Once on Bhasan Char, the Rohingya are not allowed to leave the island, which is several hours’ journey from the southern port of Chittagong.

Bangladesh has also been criticized for its reluctance to consult with the Office of the United Nations High Commissioner for Refugees and other aid agencies over transfers, with UNHCR saying it was not allowed to assess security. and the sustainability of life on the island.

“The process of relocating the Rohingya will continue… they are going there voluntarily for a better life,” Mohammad Shamsud Douza, a Bangladeshi government refugee official, said by phone from Cox’s Bazaar in south-eastern Bangladesh.

“Our main priority is to repatriate them to their homeland,” he said, echoing Bangladesh’s frequent appeals to the Myanmar government.
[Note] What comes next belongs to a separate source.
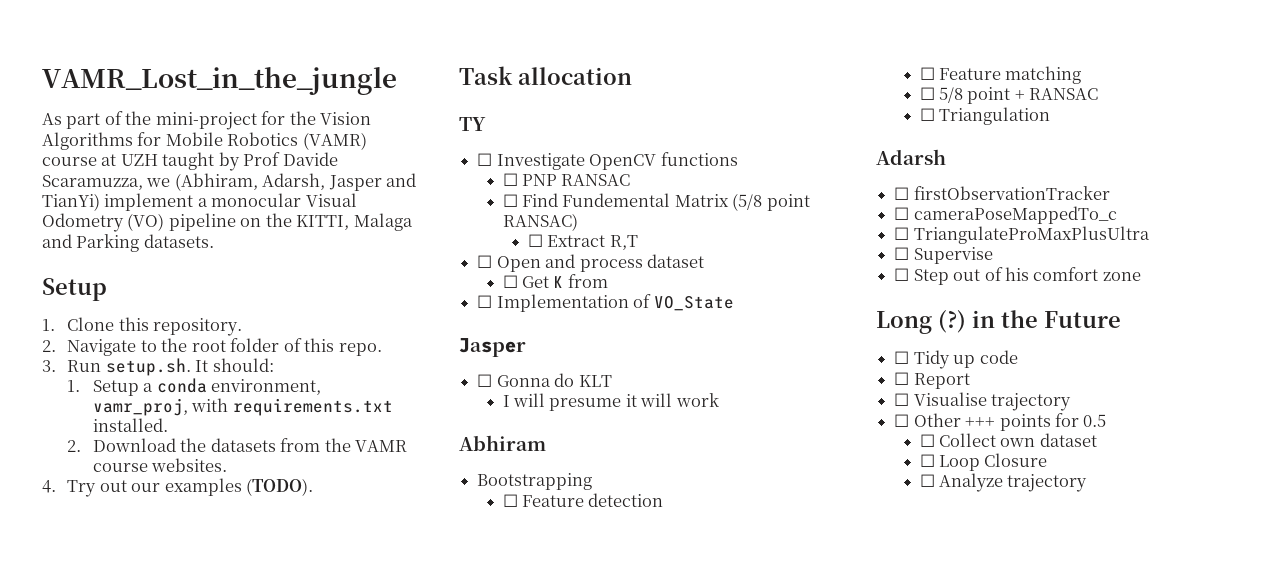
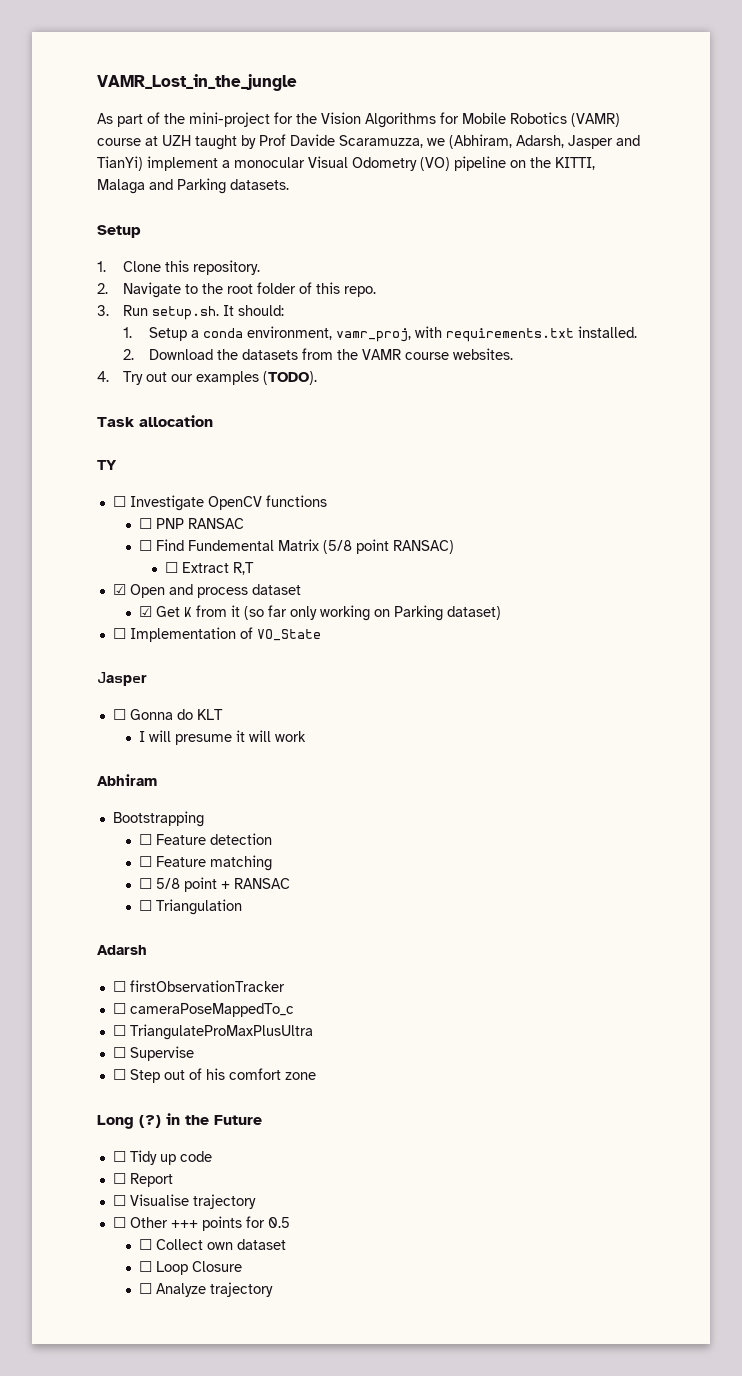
[477,255,493,268] ☐ -> [112,584,126,595] ☑
[502,275,518,288] ☐ -> [139,606,153,617] ☑
(608, 281) none -> [231,605,502,621] it (so far only working on Parking dataset)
A controversial process to voluntarily repatriate some of the Rohingya refugees has stalled, with a recent military coup in Myanmar reducing any hope that refugees wishing to return home may have.

“How long are we going to stay here under tarps?” Said a 39-year-old refugee who moved with his family on Wednesday.

“The little hope we had of returning to our homeland was dashed after the coup.”

Hundreds of thousands of Rohingyas were forced to flee their homeland after a crackdown by the Burmese army in 2017. Myanmar denies genocide accusations and says the army is waging a legitimate campaign against the rebels.